| REQUIREMENT |
Going line by line through the entries, count those containing "Publicado" and state only the result.

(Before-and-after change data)
++++++
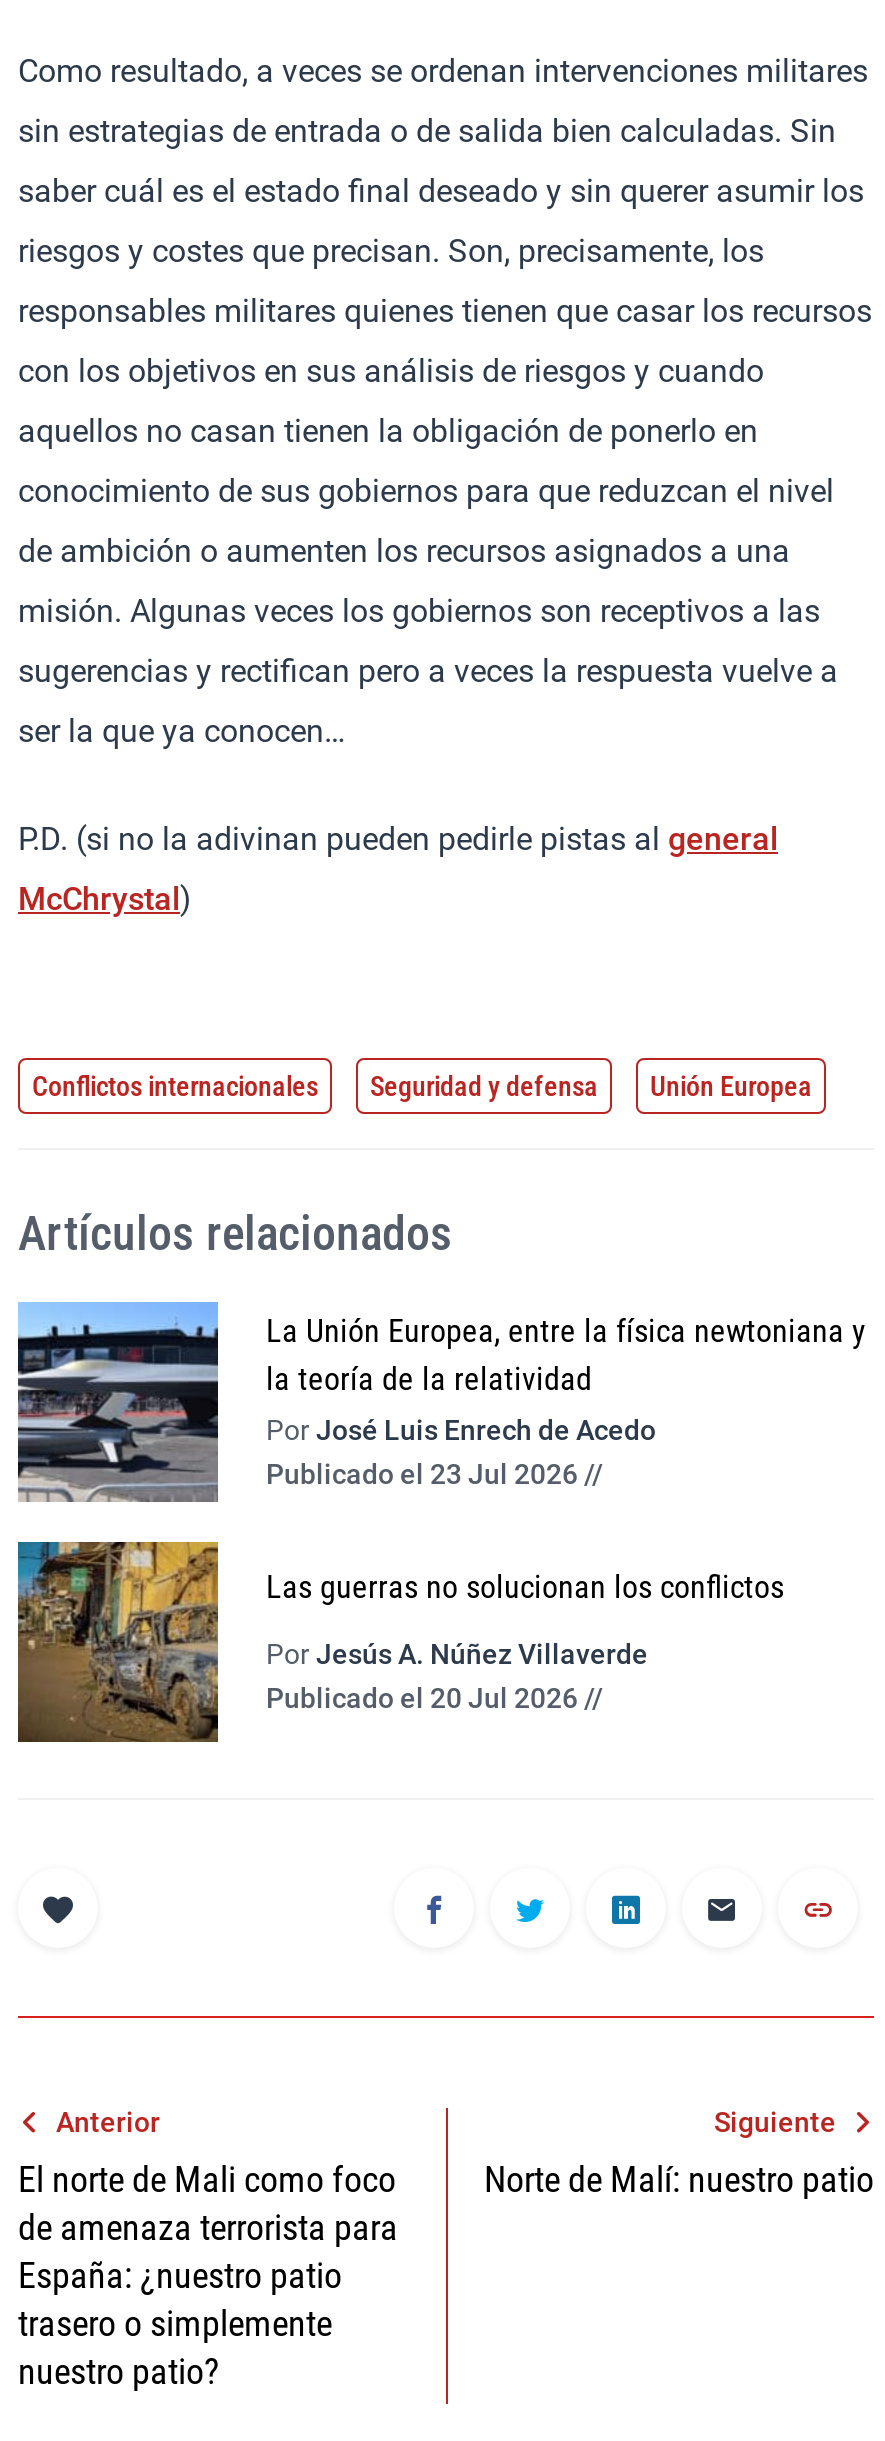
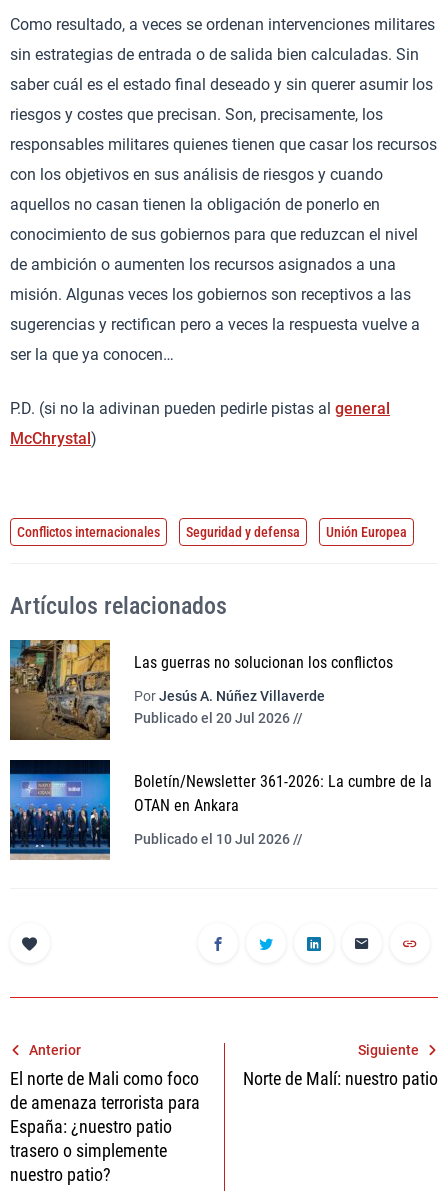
- [image]
- La Unión Europea, entre la física newtoniana y
- la teoría de la relatividad
- Por José Luis Enrech de Acedo
- Publicado el 23 Jul 2026 //

moved up: [image] | Las guerras no solucionan los conflictos | Por Jesús A. Núñez Villaverde | Publicado el 20 Jul 2026 //

+ [image]
+ Boletín/Newsletter 361-2026: La cumbre de la
+ OTAN en Ankara
+ Publicado el 10 Jul 2026 //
++++++
| EXERCISE ANSWER |
3